Web document revisions
====

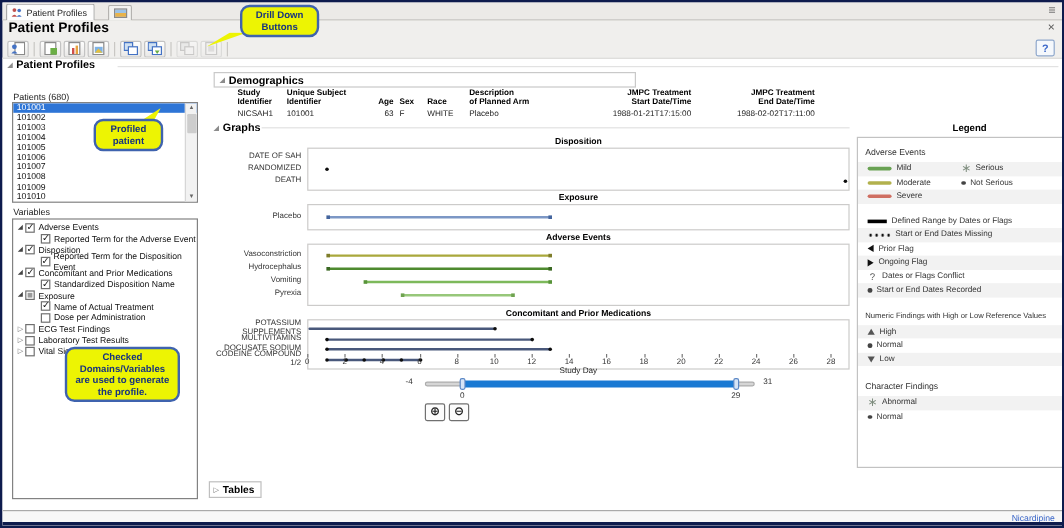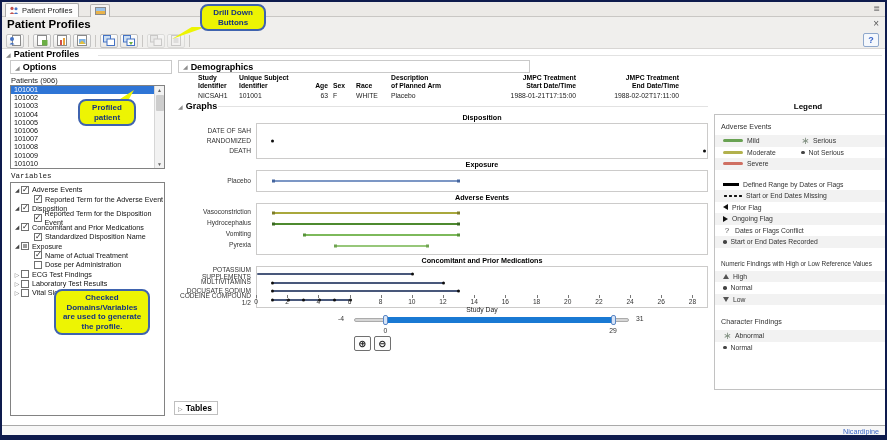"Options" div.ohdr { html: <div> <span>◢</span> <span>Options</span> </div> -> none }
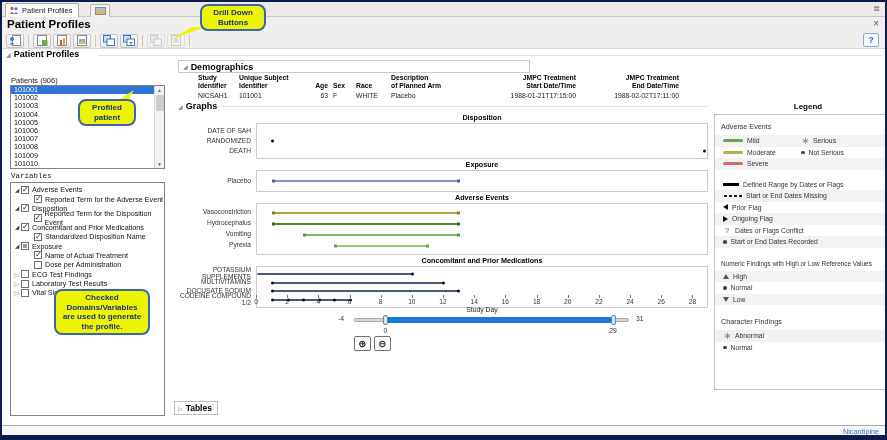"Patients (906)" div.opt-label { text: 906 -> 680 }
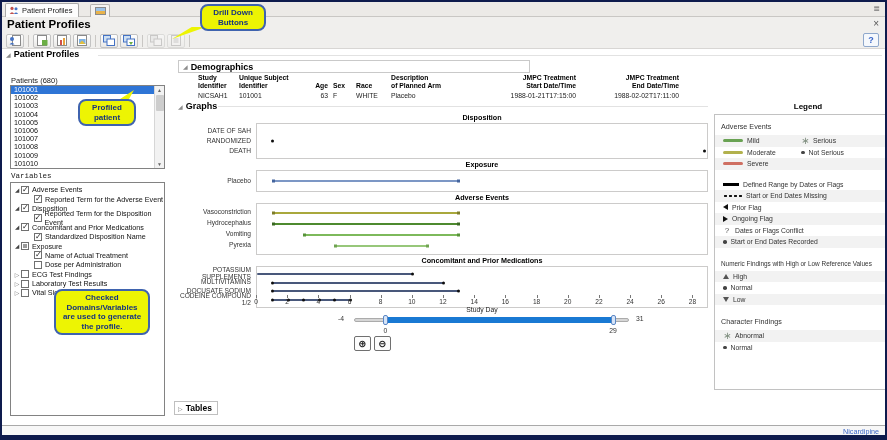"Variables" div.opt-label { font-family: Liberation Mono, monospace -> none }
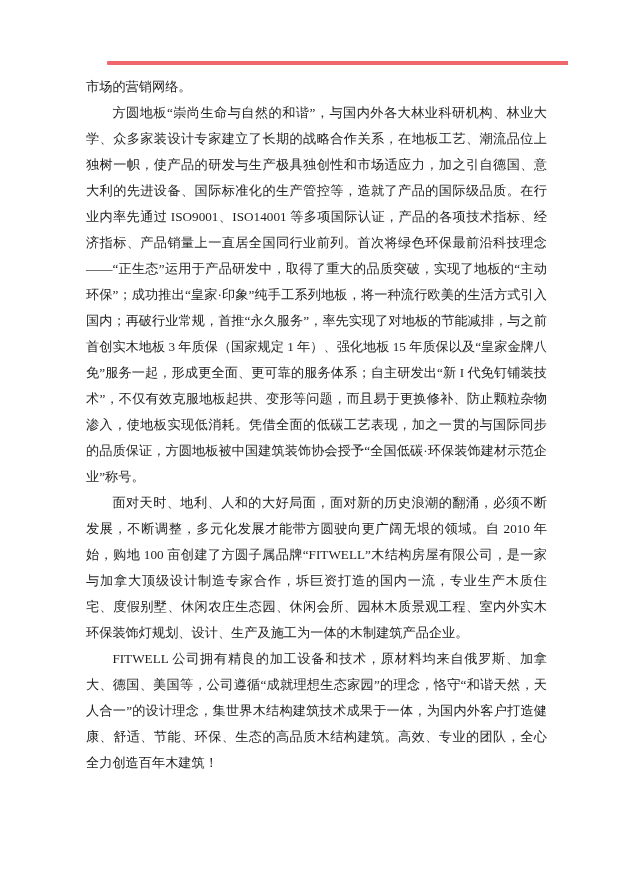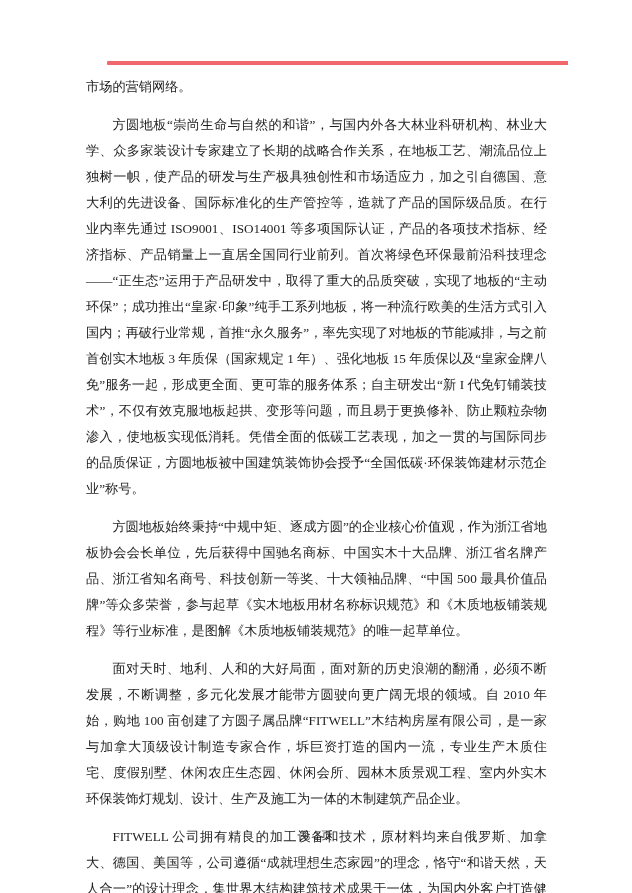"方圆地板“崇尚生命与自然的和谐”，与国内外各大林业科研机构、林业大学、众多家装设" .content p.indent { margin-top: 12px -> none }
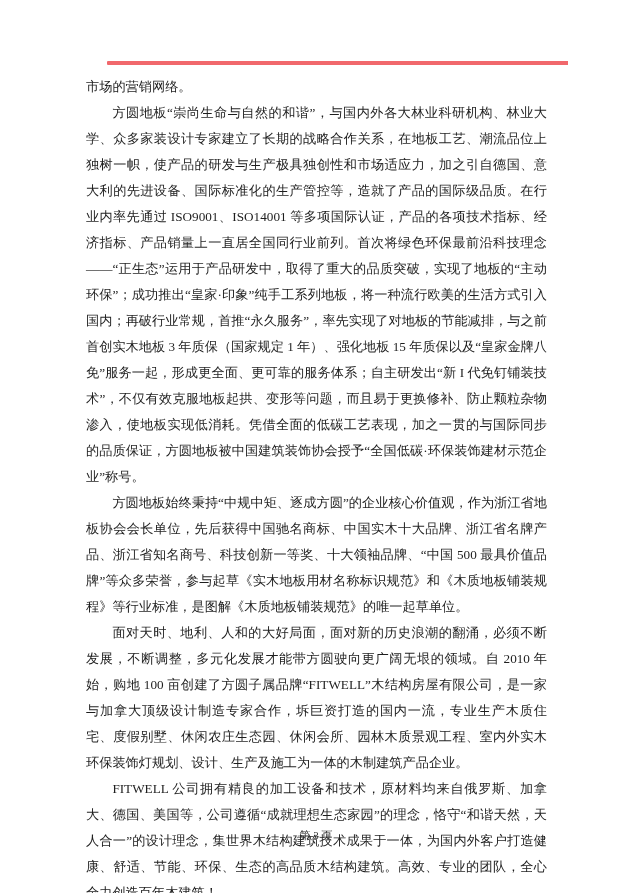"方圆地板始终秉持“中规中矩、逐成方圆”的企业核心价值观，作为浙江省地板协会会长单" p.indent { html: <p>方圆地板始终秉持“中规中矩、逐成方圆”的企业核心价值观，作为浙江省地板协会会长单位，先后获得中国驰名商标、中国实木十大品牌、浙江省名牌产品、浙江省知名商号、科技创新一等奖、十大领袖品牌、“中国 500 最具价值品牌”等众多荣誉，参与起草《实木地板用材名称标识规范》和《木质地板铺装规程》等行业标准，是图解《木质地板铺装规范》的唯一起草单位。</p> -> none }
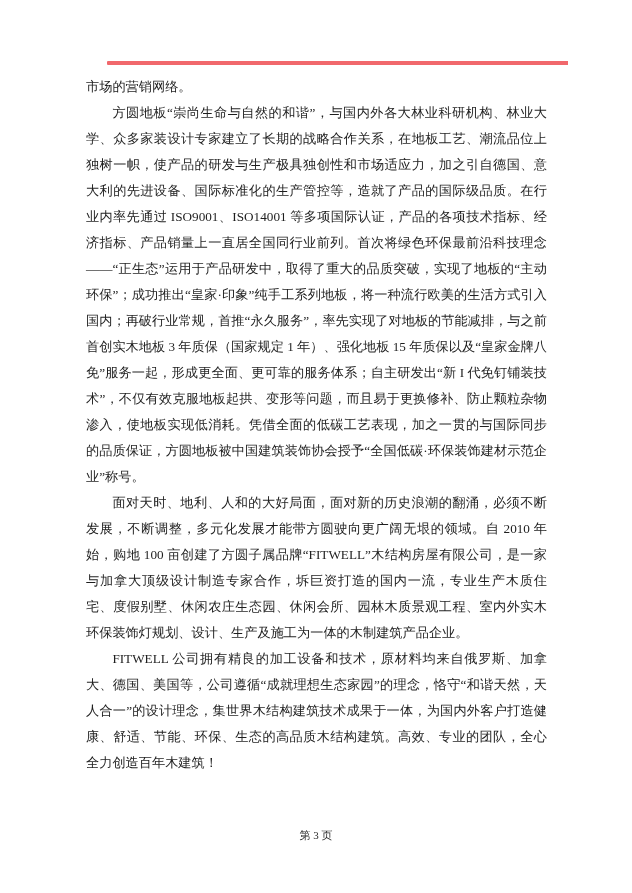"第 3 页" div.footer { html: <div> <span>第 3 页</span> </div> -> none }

====

- TASK GOAL -
Set down every entry exactly as it appears, but skip the pictures.

- EXERCISE RESPONSE -
"Options" div.ohdr { html: <div> <span>◢</span> <span>Options</span> </div> -> none }
"Patients (906)" div.opt-label { text: 906 -> 680 }
"Variables" div.opt-label { font-family: Liberation Mono, monospace -> none }
"方圆地板“崇尚生命与自然的和谐”，与国内外各大林业科研机构、林业大学、众多家装设" .content p.indent { margin-top: 12px -> none }
"方圆地板始终秉持“中规中矩、逐成方圆”的企业核心价值观，作为浙江省地板协会会长单" p.indent { html: <p>方圆地板始终秉持“中规中矩、逐成方圆”的企业核心价值观，作为浙江省地板协会会长单位，先后获得中国驰名商标、中国实木十大品牌、浙江省名牌产品、浙江省知名商号、科技创新一等奖、十大领袖品牌、“中国 500 最具价值品牌”等众多荣誉，参与起草《实木地板用材名称标识规范》和《木质地板铺装规程》等行业标准，是图解《木质地板铺装规范》的唯一起草单位。</p> -> none }
"第 3 页" div.footer { html: <div> <span>第 3 页</span> </div> -> none }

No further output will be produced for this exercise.